INSTRUCTIONS FOR THE TASK: Beginning at the line that holds "- 1. Admin-Container starten", transcribe each line exactly through the end of the records, and leave any pictures out.

Stored entries:

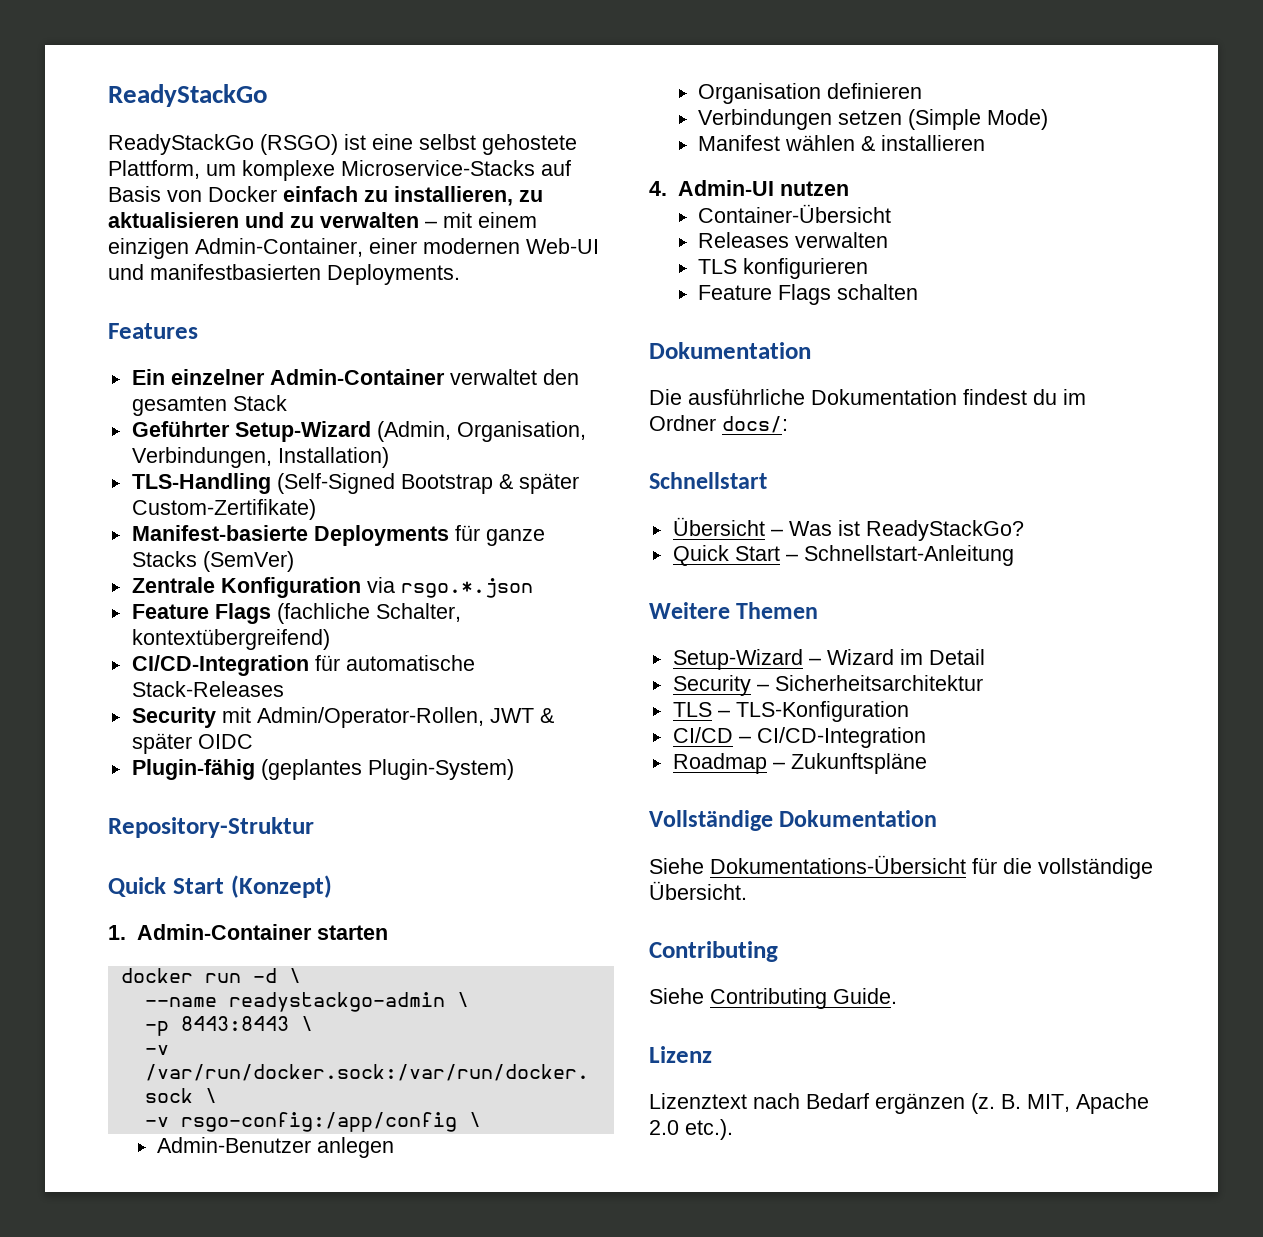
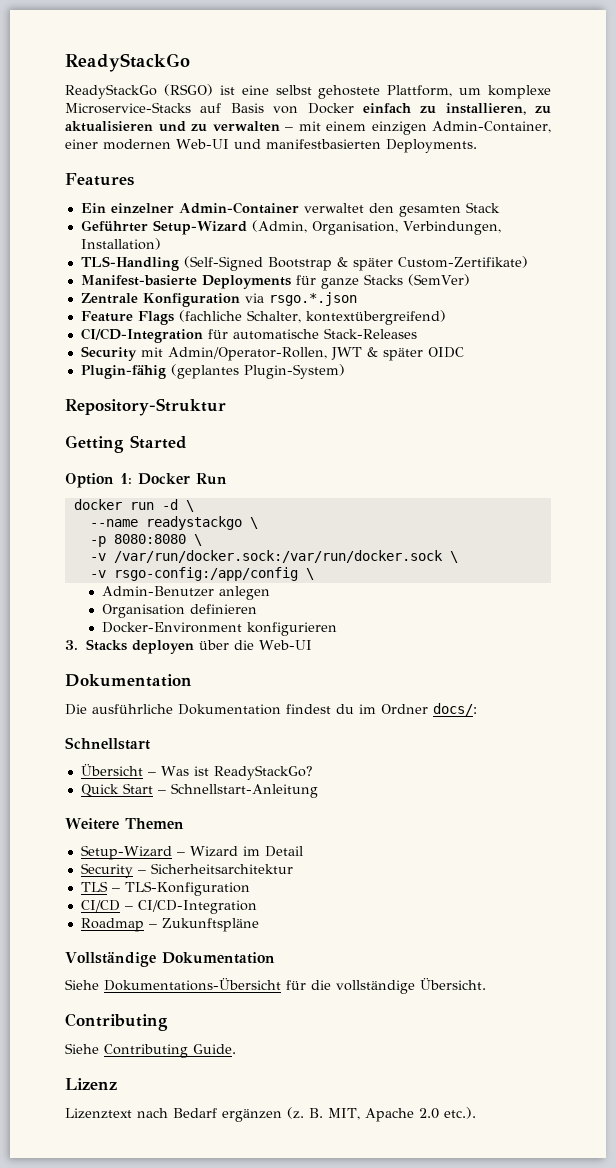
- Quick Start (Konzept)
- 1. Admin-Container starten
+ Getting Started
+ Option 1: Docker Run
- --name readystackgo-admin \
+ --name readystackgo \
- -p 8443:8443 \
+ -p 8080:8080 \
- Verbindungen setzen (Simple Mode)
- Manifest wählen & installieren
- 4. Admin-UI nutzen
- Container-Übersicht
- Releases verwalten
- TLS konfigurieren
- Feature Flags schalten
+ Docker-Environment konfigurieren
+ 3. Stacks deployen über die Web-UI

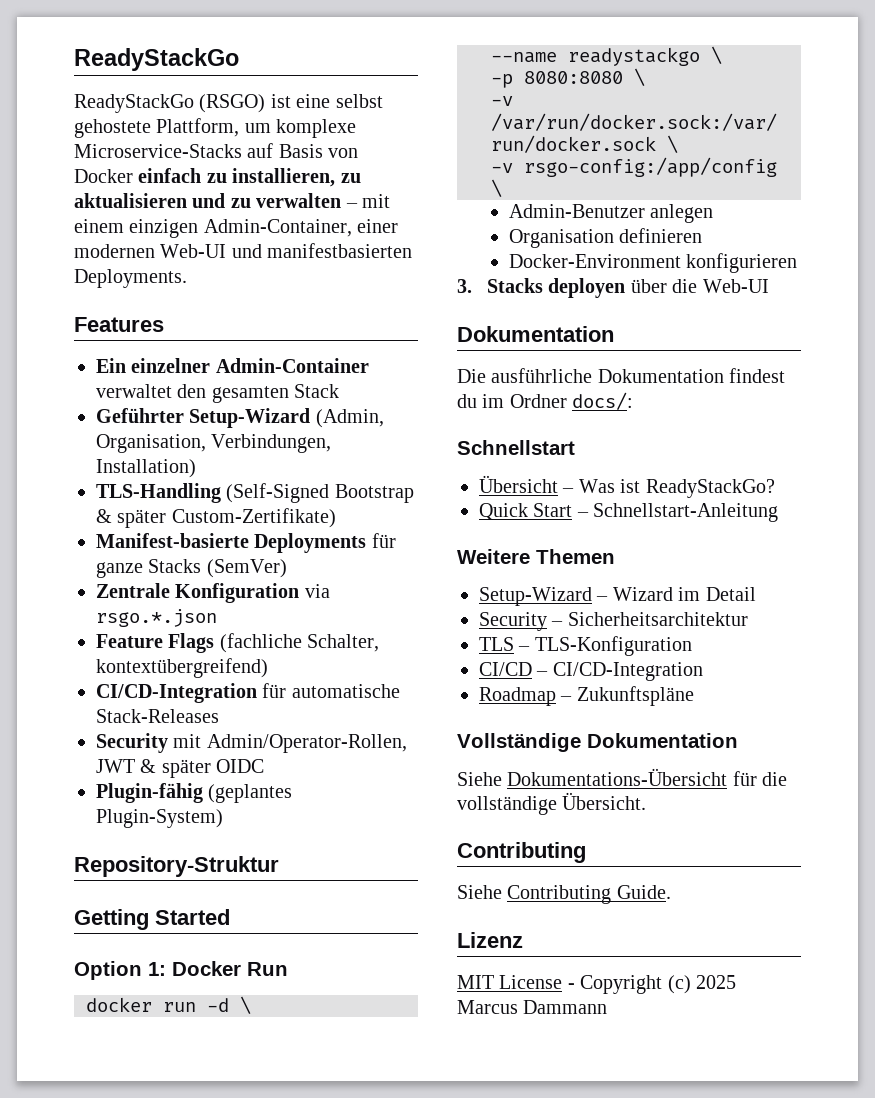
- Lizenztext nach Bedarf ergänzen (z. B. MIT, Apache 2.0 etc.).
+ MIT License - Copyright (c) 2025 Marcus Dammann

ANSWER TO THIS EXERCISE:
- 1. Admin-Container starten
+ Getting Started
+ Option 1: Docker Run
- --name readystackgo-admin \
+ --name readystackgo \
- -p 8443:8443 \
+ -p 8080:8080 \
- Verbindungen setzen (Simple Mode)
- Manifest wählen & installieren
- 4. Admin-UI nutzen
- Container-Übersicht
- Releases verwalten
- TLS konfigurieren
- Feature Flags schalten
+ Docker-Environment konfigurieren
+ 3. Stacks deployen über die Web-UI

- Lizenztext nach Bedarf ergänzen (z. B. MIT, Apache 2.0 etc.).
+ MIT License - Copyright (c) 2025 Marcus Dammann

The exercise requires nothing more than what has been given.